VANCOUVER -- Response Biomedical Corp. today announced that it has completed a second major milestone in an exclusive co-development agreement with 3M Medical Division. This milestone marks the completion of a key pre-clinical milestone in the development of a new rapid test for detecting Staphylococcus aureus (S. aureus), the leading cause of hospital-acquired infections. 3M is funding the development program, overseeing clinical trials and managing the regulatory affairs process. Pursuant to this agreement, the parties are entering negotiations for a supply agreement.
S. aureus is a bacteria that is commonly found on the skin and causes a variety of serious clinical infections including bloodstream infections, surgical wound infections, and pneumonia. In the U.S. alone, it contributes to nearly 12,000 deaths and adds an extra $9.5 billion to U.S. healthcare costs each year.

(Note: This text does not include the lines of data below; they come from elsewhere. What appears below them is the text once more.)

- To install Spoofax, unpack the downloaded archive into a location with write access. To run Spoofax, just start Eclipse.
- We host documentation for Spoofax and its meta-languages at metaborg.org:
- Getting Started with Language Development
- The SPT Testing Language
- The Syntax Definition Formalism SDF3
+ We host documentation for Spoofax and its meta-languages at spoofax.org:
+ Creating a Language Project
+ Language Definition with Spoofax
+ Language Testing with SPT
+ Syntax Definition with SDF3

"We are pleased with the technical performance of this clinical infectious disease test that could improve the outcome of patients entering the hospital system," said Bill Radvak, president and CEO. "Additionally, given lessons learned from the SARS outbreak, the current epidemic of avian flu among birds, and broad consensus among leading public health experts internationally that an influenza pandemic is likely, the company is making a long-term commitment to commercialize additional rapid infectious disease tests to enable early containment and treatment."

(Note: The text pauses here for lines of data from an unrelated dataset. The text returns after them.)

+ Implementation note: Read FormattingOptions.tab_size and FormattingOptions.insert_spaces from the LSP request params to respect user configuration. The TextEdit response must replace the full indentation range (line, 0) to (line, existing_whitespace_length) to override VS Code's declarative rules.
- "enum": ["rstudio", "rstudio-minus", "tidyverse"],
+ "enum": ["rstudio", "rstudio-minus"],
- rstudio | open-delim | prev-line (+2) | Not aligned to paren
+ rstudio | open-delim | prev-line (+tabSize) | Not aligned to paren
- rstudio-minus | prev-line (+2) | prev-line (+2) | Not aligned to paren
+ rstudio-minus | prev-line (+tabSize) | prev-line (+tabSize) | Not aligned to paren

Conventional diagnosis of infectious diseases is time intensive, and prohibits immediate intervention and early treatment. Current testing requires the culturing of the suspect bacteria which takes on average 24 hours. Rapid clinical infectious disease testing is expected to improve patient outcomes by enabling physicians to make informed medical decisions within approximately 20 minutes from initiating testing.
In the largest study of its kind, published in the Aug. 8, 2005 issue of the Archives of Internal Medicine and largely funded by 3M, researchers estimate that S. aureus infections resulted in a three-fold increase in length of stay in hospitals, and five times the risk of death in hospitals. Among all invasive cardiovascular, orthopedic or neurosurgical stays, studies confirm the difference in length of stay was 16.6 days and additional healthcare cost of $68,944. According to the CDC, more than 2 million patients each year in the U.S. contract an infection as a result of receiving healthcare in a hospital. Within the nation's 7,000 acute care hospitals, S. aureus is one of the three leading causes of hospital-based bloodstream infections with a mortality rate of 25 percent.